__Task objective__
Transcribe the closing lines of the listing exactly, starting at the one that contains "- -- ABOUT --//" and including the last.

__Source information__
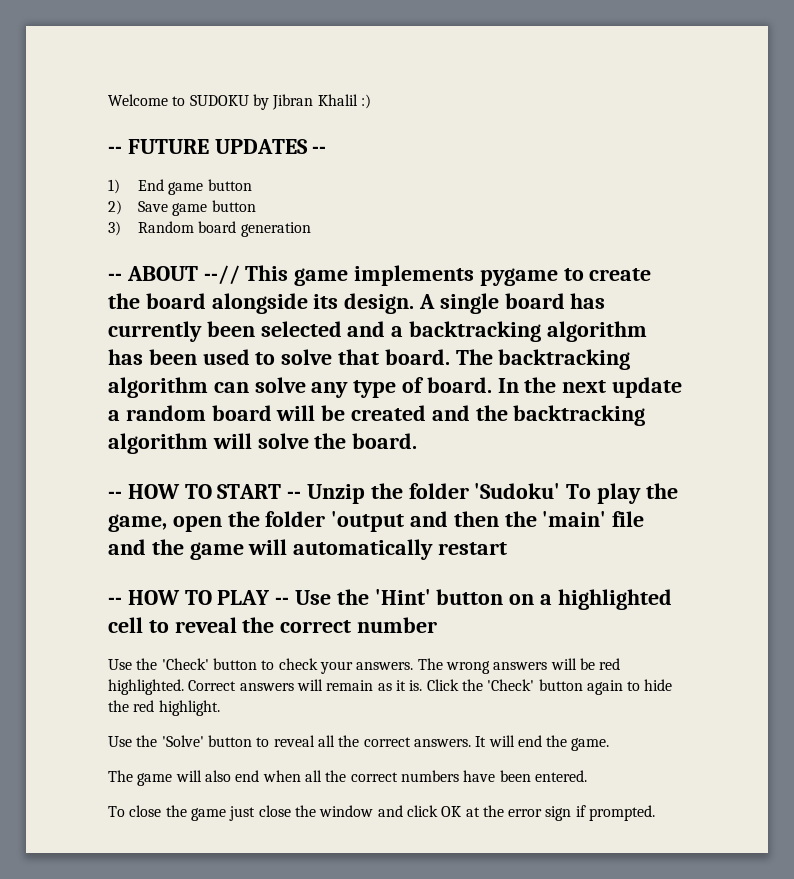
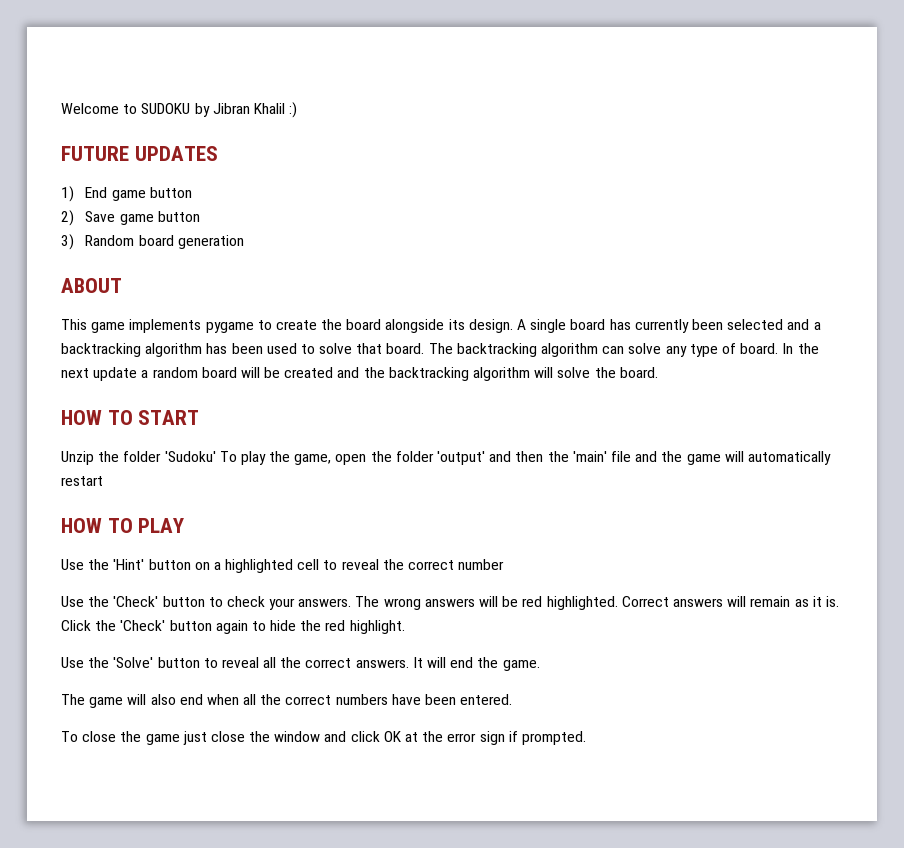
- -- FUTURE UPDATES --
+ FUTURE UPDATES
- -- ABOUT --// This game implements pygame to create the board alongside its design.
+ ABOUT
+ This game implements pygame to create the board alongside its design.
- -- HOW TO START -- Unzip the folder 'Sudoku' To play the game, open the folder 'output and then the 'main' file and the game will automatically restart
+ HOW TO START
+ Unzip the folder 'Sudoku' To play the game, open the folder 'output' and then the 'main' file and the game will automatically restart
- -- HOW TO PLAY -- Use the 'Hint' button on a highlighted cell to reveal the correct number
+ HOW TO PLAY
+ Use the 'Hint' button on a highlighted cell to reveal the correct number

__Exercise output__
- -- ABOUT --// This game implements pygame to create the board alongside its design.
+ ABOUT
+ This game implements pygame to create the board alongside its design.
- -- HOW TO START -- Unzip the folder 'Sudoku' To play the game, open the folder 'output and then the 'main' file and the game will automatically restart
+ HOW TO START
+ Unzip the folder 'Sudoku' To play the game, open the folder 'output' and then the 'main' file and the game will automatically restart
- -- HOW TO PLAY -- Use the 'Hint' button on a highlighted cell to reveal the correct number
+ HOW TO PLAY
+ Use the 'Hint' button on a highlighted cell to reveal the correct number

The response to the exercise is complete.